🤖 AI Summary
This study addresses the growing threat of “paper mills”—organized entities producing fraudulent scholarly articles—by proposing a quantifiable, reproducible detection framework leveraging Web of Science publication and citation data. Methodologically, it integrates conventional bibliometric indicators (e.g., h-index, citation counts) with a novel metric, the Integrity Index (I-index), which jointly models collaboration network topology, author productivity patterns, and citation anomalies to objectively identify low-quality, mass-produced papers. An automated MATLAB-based analytical tool implements the framework. Empirical evaluation demonstrates that the I-index achieves high discriminative power between paper mill–generated publications and legitimate scholarly output, yielding accurate detection across multiple confirmed cases.

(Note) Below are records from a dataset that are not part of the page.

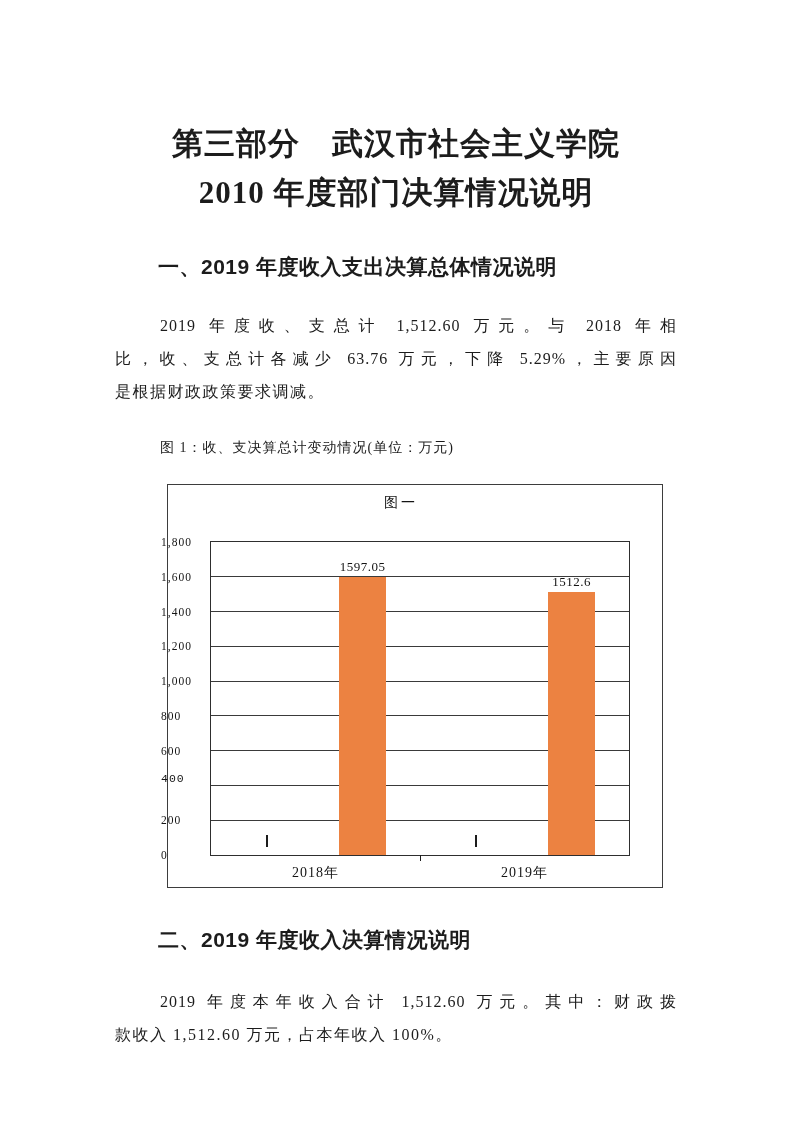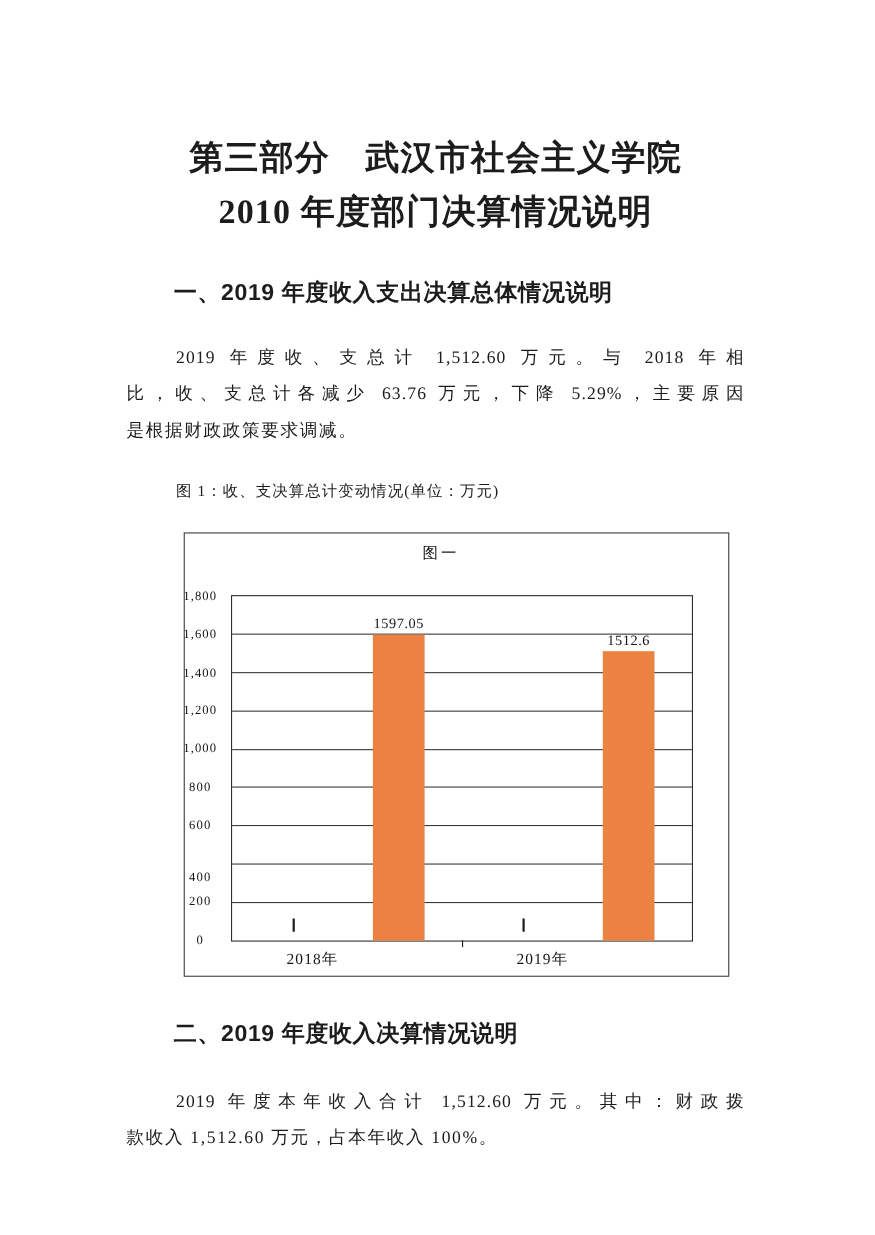--- a/index.html
+++ b/index.html
@@ -79,37 +79,38 @@
     width: 418px; height: 313px;
     border: 1px solid #2e2e2e;
   }
   .gridline {
     position: absolute; left: 0; width: 100%;
     height: 1px; background: #3a3a3a;
   }
   .ytick-label {
     position: absolute;
     left: -50px; width: 42px;
-    text-align: center;
+    text-align: left;
     font-size: 11.5px; line-height: 15px;
     letter-spacing: 1px;
     color: #141414;
   }
   .bar { position: absolute; bottom: 0; }
   .bar-value-label {
     position: absolute;
     width: 90px;
     text-align: center;
     font-size: 13px; line-height: 15px;
     letter-spacing: 0.5px;
     color: #141414;
   }
   .xtick-label {
     position: absolute;
     width: 110px;
+    text-align: center;
     font-size: 14px; line-height: 16px;
     letter-spacing: 1px;
     color: #141414;
   }
   .stub-tick {
     position: absolute;
     width: 2px; height: 12px; bottom: 8px;
     background: #1c1c1c;
   }
   .axis-mid-tick {
@@ -145,21 +146,21 @@
           <div class="gridline" style="bottom: 34.2778px;"></div>
           <div class="gridline" style="bottom: 69.0556px;"></div>
           <div class="gridline" style="bottom: 103.833px;"></div>
           <div class="gridline" style="bottom: 138.611px;"></div>
           <div class="gridline" style="bottom: 173.389px;"></div>
           <div class="gridline" style="bottom: 208.167px;"></div>
           <div class="gridline" style="bottom: 242.944px;"></div>
           <div class="gridline" style="bottom: 277.722px;"></div>
           <div class="ytick-label" style="top: 306px;">0</div>
           <div class="ytick-label" style="top: 271.222px;">200</div>
-          <div class="ytick-label" style="top: 249px;">400</div>
+          <div class="ytick-label" style="top: 229px; font-family: Liberation Mono, monospace;">400</div>
           <div class="ytick-label" style="top: 201.667px;">600</div>
           <div class="ytick-label" style="top: 166.889px;">800</div>
           <div class="ytick-label" style="top: 132.111px;">1,000</div>
           <div class="ytick-label" style="top: 97.3333px;">1,200</div>
           <div class="ytick-label" style="top: 62.5556px;">1,400</div>
           <div class="ytick-label" style="top: 27.7778px;">1,600</div>
           <div class="ytick-label" style="top: -7px;">1,800</div>
           <div class="bar" style="left: 128px; width: 47px; height: 277.709px; background: rgb(236, 130, 65);"></div>
           <div class="bar-value-label" style="left: 106.5px; bottom: 280.709px;">1597.05</div>
           <div class="xtick-label" style="left: 49.5px; top: 323px;">2018年</div>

The framework establishes a scalable, quantitative paradigm for institutional and publisher-level academic integrity monitoring.
📝 Abstract
Based on the analysis of the data obtainable from the Web of Science publication and citation database, typical signs of possible papermilling behavior are described, quantified, and illustrated by examples. A MATLAB function is provided for the analysis of the outputs from the Web of Science. A new quantitative indicator -- integrity index, or I-index -- is proposed for using it along with standard bibliographic and scientometric indicators.